• [TO DO] What is needed is the full set of records, word for word, with no pictures.

[User interface change data]
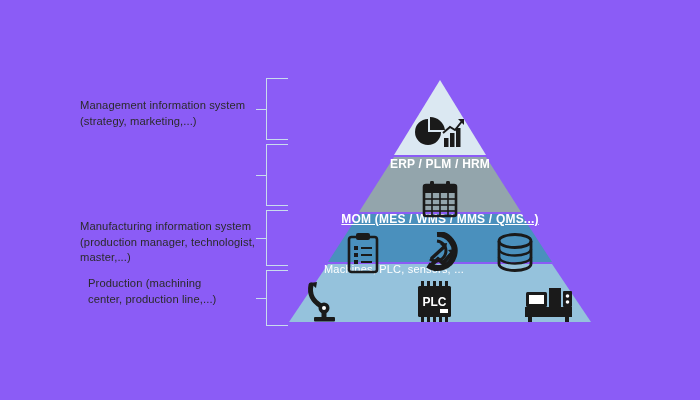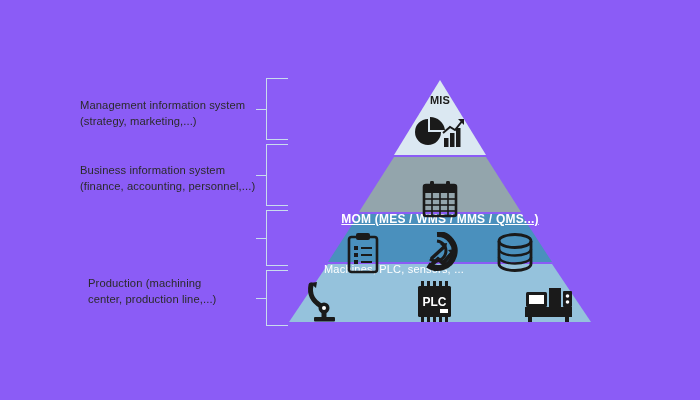--- a/index.html
+++ b/index.html
@@ -147,7 +147,6 @@
       <polygon points="48,192 272,192 311,250 9,250" fill="#95c2dc"></polygon>
     </svg>
 
-    <div class="tier-title" id="tt-0" style="color: rgb(29, 29, 29);">MIS</div>
     <div class="tier-title" id="tt-2" style="color: rgb(255, 255, 255); text-decoration: underline;">MOM (MES / WMS / MMS / QMS...)</div>
     <div class="tier-title" id="tt-3" style="color: rgb(255, 255, 255);">Machines, PLC, sensors, ...</div>
 

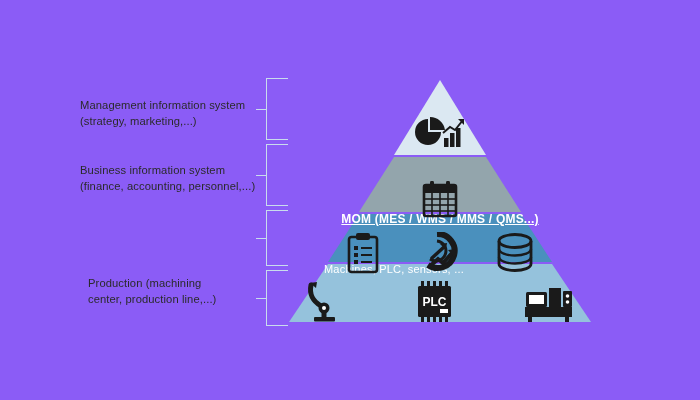--- a/index.html
+++ b/index.html
@@ -119,8 +119,6 @@
 
   <div class="label-block" id="lbl-0">Management information system
 (strategy, marketing,...)</div>
-  <div class="label-block" id="lbl-1">Business information system
-(finance, accounting, personnel,...)</div>
   <div class="label-block" id="lbl-3">Production (machining
  center, production line,...)</div>
 

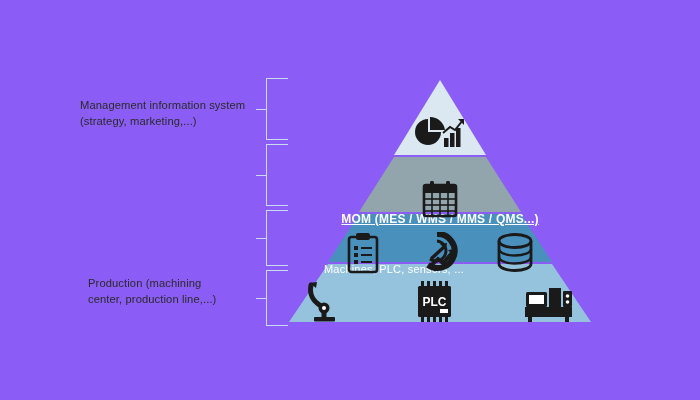--- a/index.html
+++ b/index.html
@@ -145,6 +145,7 @@
       <polygon points="48,192 272,192 311,250 9,250" fill="#95c2dc"></polygon>
     </svg>
 
+    <div class="tier-title" id="tt-1" style="color: rgb(255, 255, 255);">ERP / PLM / HRM</div>
     <div class="tier-title" id="tt-2" style="color: rgb(255, 255, 255); text-decoration: underline;">MOM (MES / WMS / MMS / QMS...)</div>
     <div class="tier-title" id="tt-3" style="color: rgb(255, 255, 255);">Machines, PLC, sensors, ...</div>
 

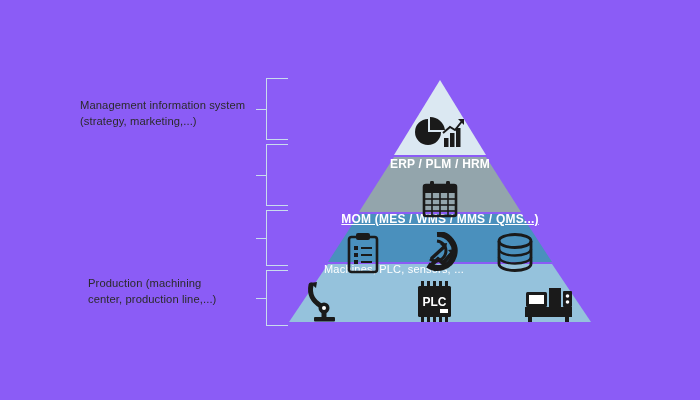--- a/index.html
+++ b/index.html
@@ -119,6 +119,9 @@
 
   <div class="label-block" id="lbl-0">Management information system
 (strategy, marketing,...)</div>
+  <div class="label-block" id="lbl-2">Manufacturing information system
+(production manager, technologist,
+master,...)</div>
   <div class="label-block" id="lbl-3">Production (machining
  center, production line,...)</div>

• [WRITTEN ANSWER]
--- a/index.html
+++ b/index.html
@@ -147,7 +147,6 @@
       <polygon points="48,192 272,192 311,250 9,250" fill="#95c2dc"></polygon>
     </svg>
 
-    <div class="tier-title" id="tt-0" style="color: rgb(29, 29, 29);">MIS</div>
     <div class="tier-title" id="tt-2" style="color: rgb(255, 255, 255); text-decoration: underline;">MOM (MES / WMS / MMS / QMS...)</div>
     <div class="tier-title" id="tt-3" style="color: rgb(255, 255, 255);">Machines, PLC, sensors, ...</div>
 

--- a/index.html
+++ b/index.html
@@ -119,8 +119,6 @@
 
   <div class="label-block" id="lbl-0">Management information system
 (strategy, marketing,...)</div>
-  <div class="label-block" id="lbl-1">Business information system
-(finance, accounting, personnel,...)</div>
   <div class="label-block" id="lbl-3">Production (machining
  center, production line,...)</div>
 

--- a/index.html
+++ b/index.html
@@ -145,6 +145,7 @@
       <polygon points="48,192 272,192 311,250 9,250" fill="#95c2dc"></polygon>
     </svg>
 
+    <div class="tier-title" id="tt-1" style="color: rgb(255, 255, 255);">ERP / PLM / HRM</div>
     <div class="tier-title" id="tt-2" style="color: rgb(255, 255, 255); text-decoration: underline;">MOM (MES / WMS / MMS / QMS...)</div>
     <div class="tier-title" id="tt-3" style="color: rgb(255, 255, 255);">Machines, PLC, sensors, ...</div>
 

--- a/index.html
+++ b/index.html
@@ -119,6 +119,9 @@
 
   <div class="label-block" id="lbl-0">Management information system
 (strategy, marketing,...)</div>
+  <div class="label-block" id="lbl-2">Manufacturing information system
+(production manager, technologist,
+master,...)</div>
   <div class="label-block" id="lbl-3">Production (machining
  center, production line,...)</div>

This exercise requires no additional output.